__What you have to do__. The response should repeat word for word every line below from the one with "(82, 911) none -> [159,1413,190,1429] the" to the one with "[75,1463,93,1478] 9. -> [501,394,513,403] 7.", inclusive, and nothing else; leave pictures out.

(Before-and-after change records)

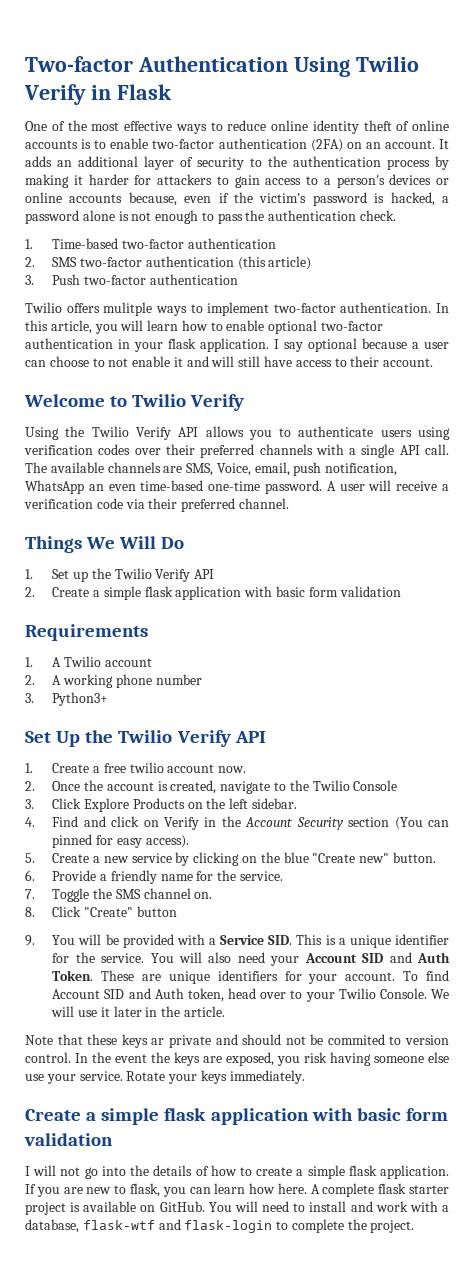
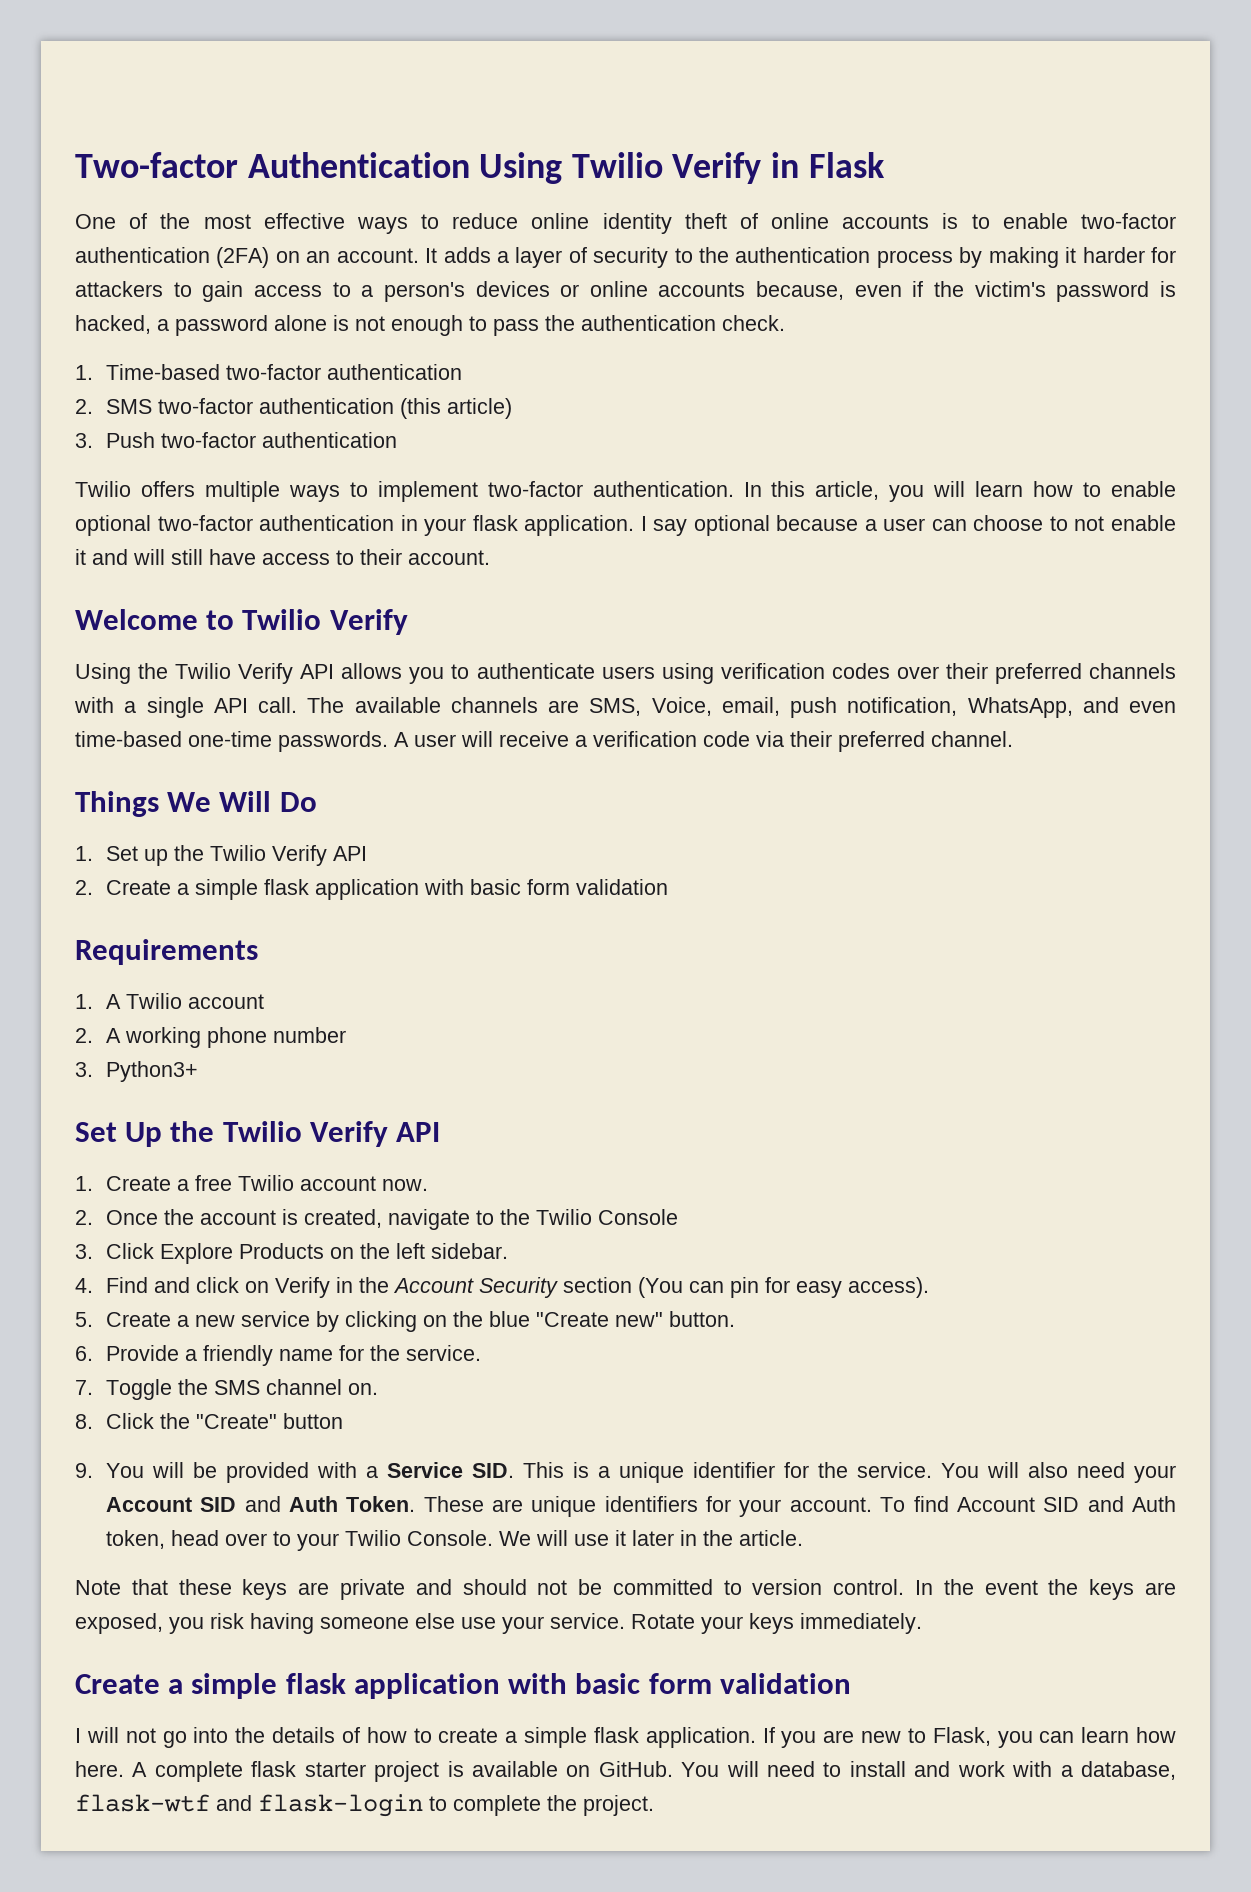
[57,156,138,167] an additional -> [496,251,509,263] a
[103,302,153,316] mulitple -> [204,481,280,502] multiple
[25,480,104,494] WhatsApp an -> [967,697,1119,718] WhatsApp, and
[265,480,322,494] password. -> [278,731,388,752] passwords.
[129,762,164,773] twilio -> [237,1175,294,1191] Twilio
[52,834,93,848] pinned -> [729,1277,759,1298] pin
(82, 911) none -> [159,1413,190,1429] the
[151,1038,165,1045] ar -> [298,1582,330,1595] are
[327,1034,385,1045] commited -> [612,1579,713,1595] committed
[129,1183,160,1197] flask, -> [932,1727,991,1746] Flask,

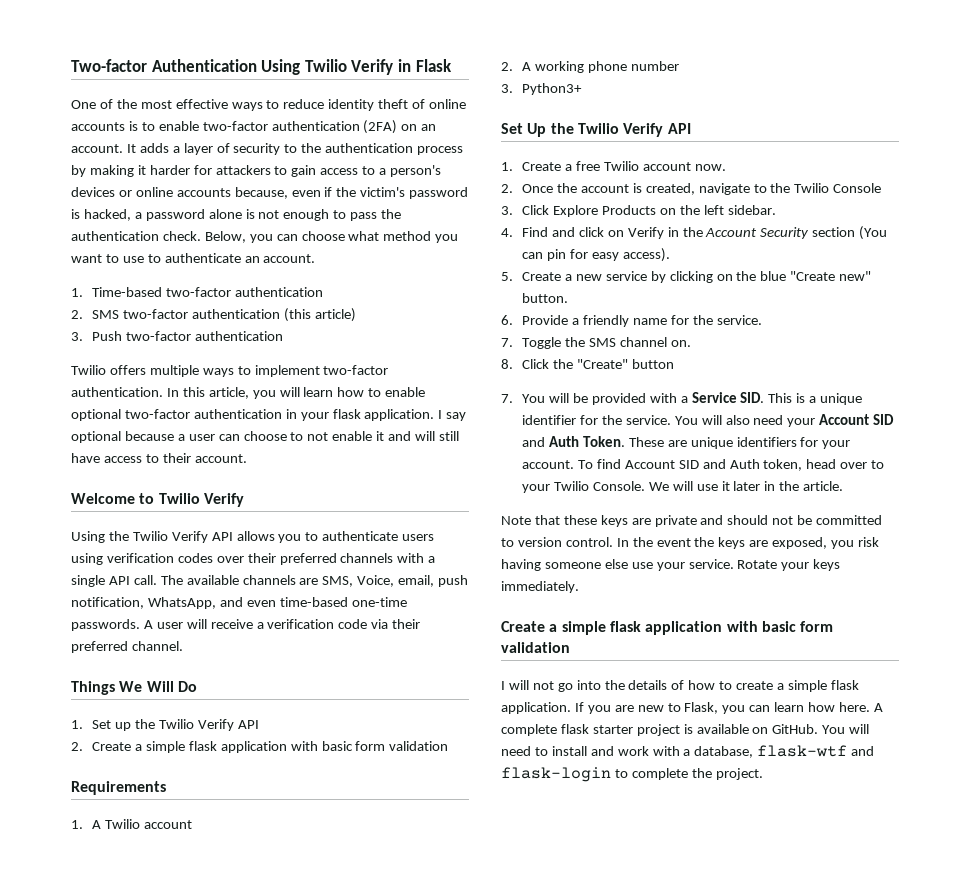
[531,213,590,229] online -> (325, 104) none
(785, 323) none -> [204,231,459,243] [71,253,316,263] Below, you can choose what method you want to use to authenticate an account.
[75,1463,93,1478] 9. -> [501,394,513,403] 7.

--

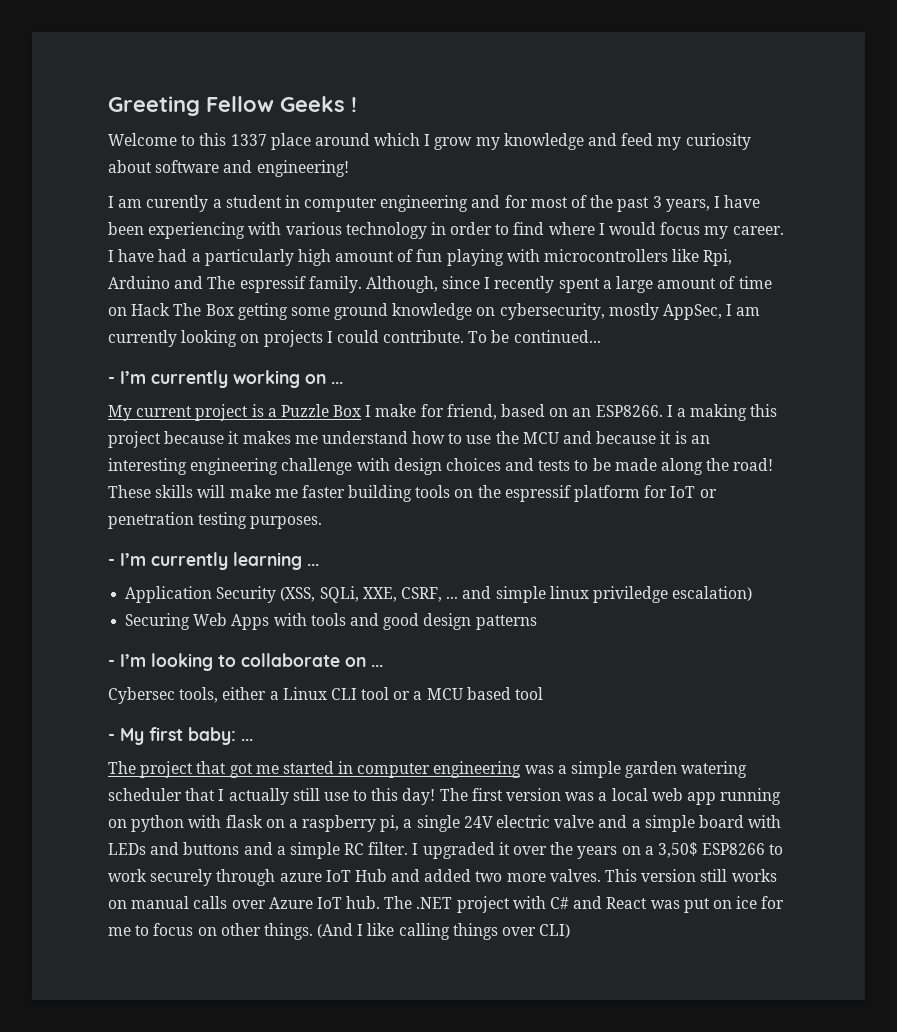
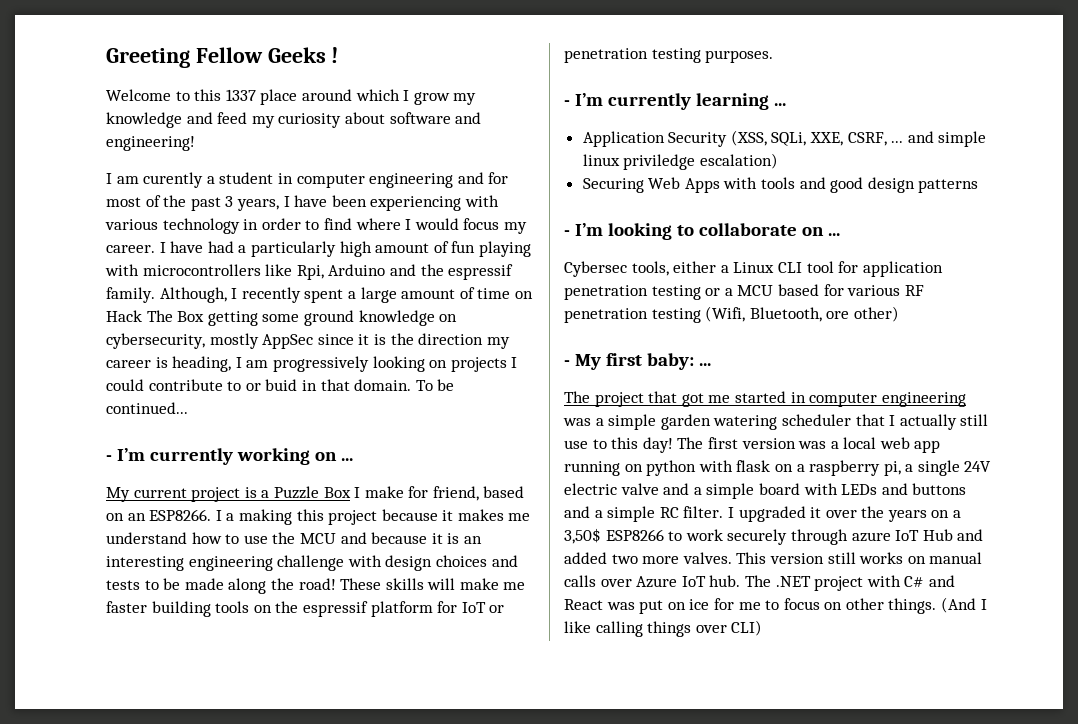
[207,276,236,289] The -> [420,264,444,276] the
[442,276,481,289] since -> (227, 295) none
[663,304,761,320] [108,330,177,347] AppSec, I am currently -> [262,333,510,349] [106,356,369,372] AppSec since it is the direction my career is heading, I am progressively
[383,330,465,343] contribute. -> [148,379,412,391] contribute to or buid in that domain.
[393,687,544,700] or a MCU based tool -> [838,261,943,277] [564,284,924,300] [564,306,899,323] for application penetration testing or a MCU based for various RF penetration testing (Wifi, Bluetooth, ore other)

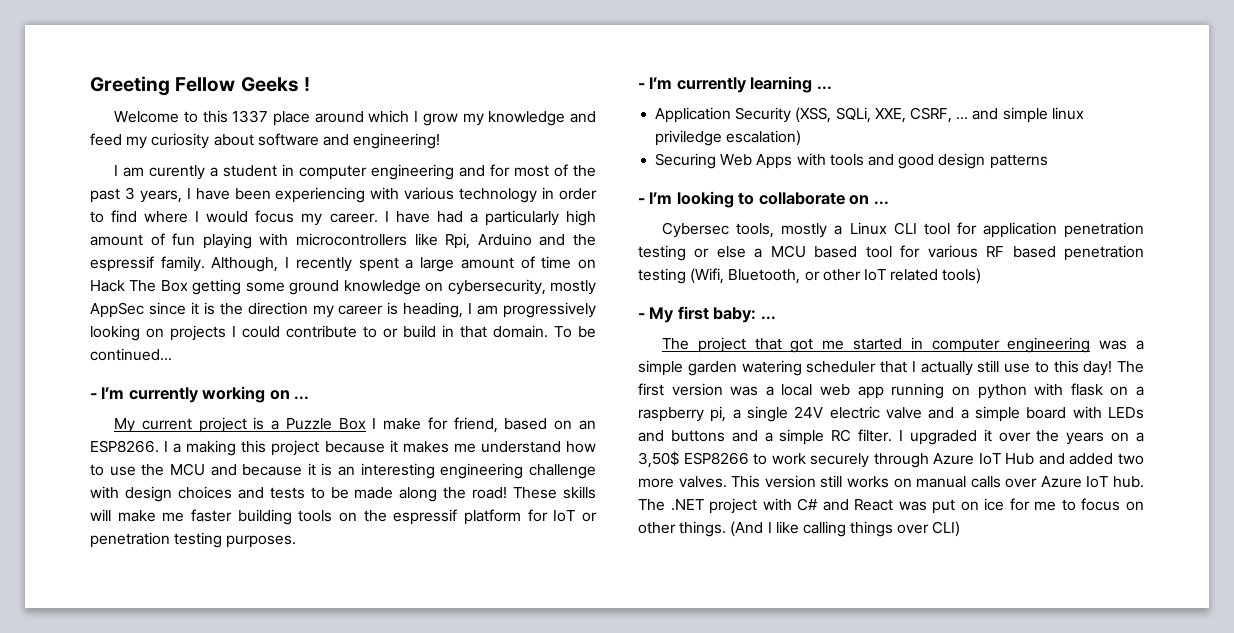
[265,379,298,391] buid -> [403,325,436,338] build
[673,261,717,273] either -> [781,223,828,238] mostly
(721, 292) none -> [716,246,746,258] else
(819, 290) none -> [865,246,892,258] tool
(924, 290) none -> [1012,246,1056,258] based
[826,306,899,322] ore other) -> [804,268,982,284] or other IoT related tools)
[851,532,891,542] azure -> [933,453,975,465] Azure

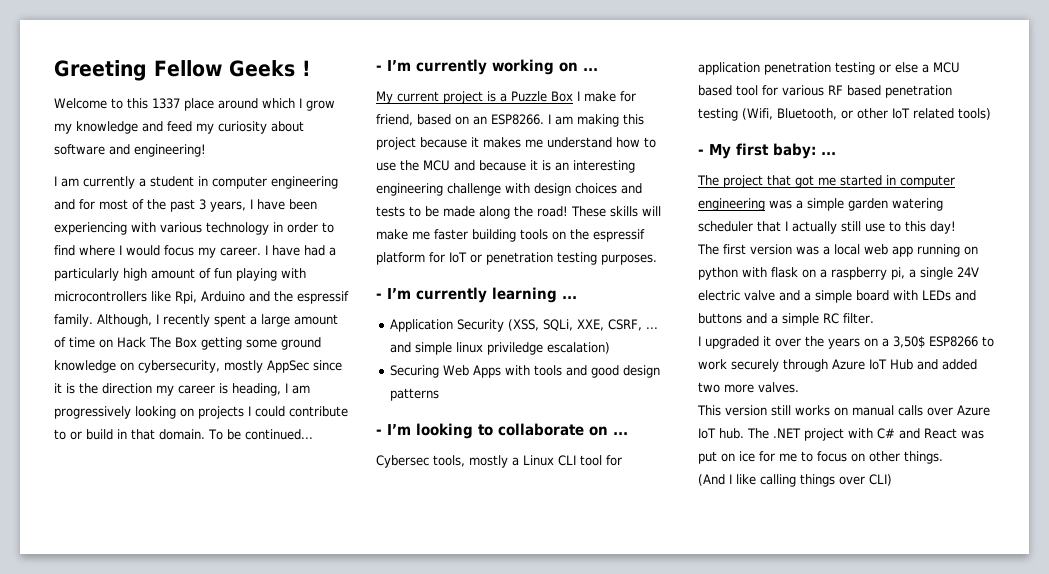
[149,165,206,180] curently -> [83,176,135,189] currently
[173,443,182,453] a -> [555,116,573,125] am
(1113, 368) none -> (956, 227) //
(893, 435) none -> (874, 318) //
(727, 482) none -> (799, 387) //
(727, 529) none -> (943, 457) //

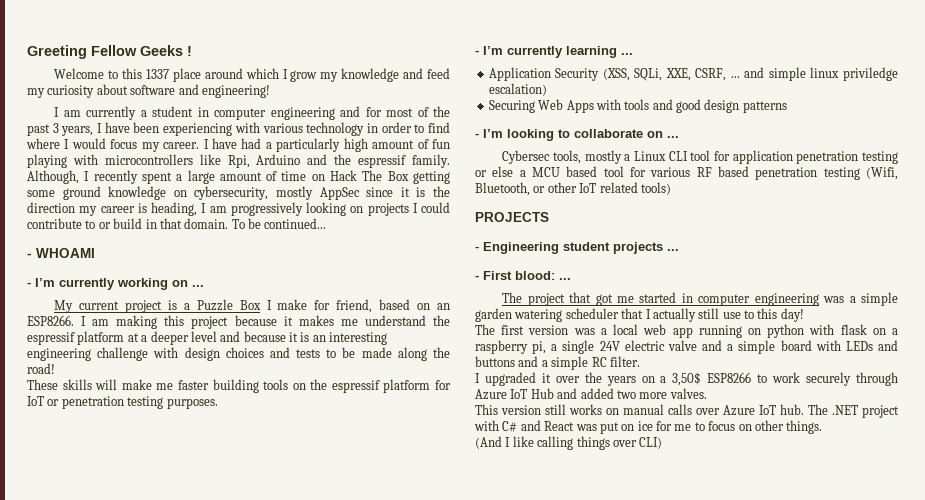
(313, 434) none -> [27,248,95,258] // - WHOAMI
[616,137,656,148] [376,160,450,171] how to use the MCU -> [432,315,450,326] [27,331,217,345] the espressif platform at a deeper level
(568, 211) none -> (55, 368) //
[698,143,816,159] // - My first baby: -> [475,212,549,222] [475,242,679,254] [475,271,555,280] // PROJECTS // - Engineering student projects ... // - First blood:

__Response below__.
(82, 911) none -> [159,1413,190,1429] the
[151,1038,165,1045] ar -> [298,1582,330,1595] are
[327,1034,385,1045] commited -> [612,1579,713,1595] committed
[129,1183,160,1197] flask, -> [932,1727,991,1746] Flask,

[531,213,590,229] online -> (325, 104) none
(785, 323) none -> [204,231,459,243] [71,253,316,263] Below, you can choose what method you want to use to authenticate an account.
[75,1463,93,1478] 9. -> [501,394,513,403] 7.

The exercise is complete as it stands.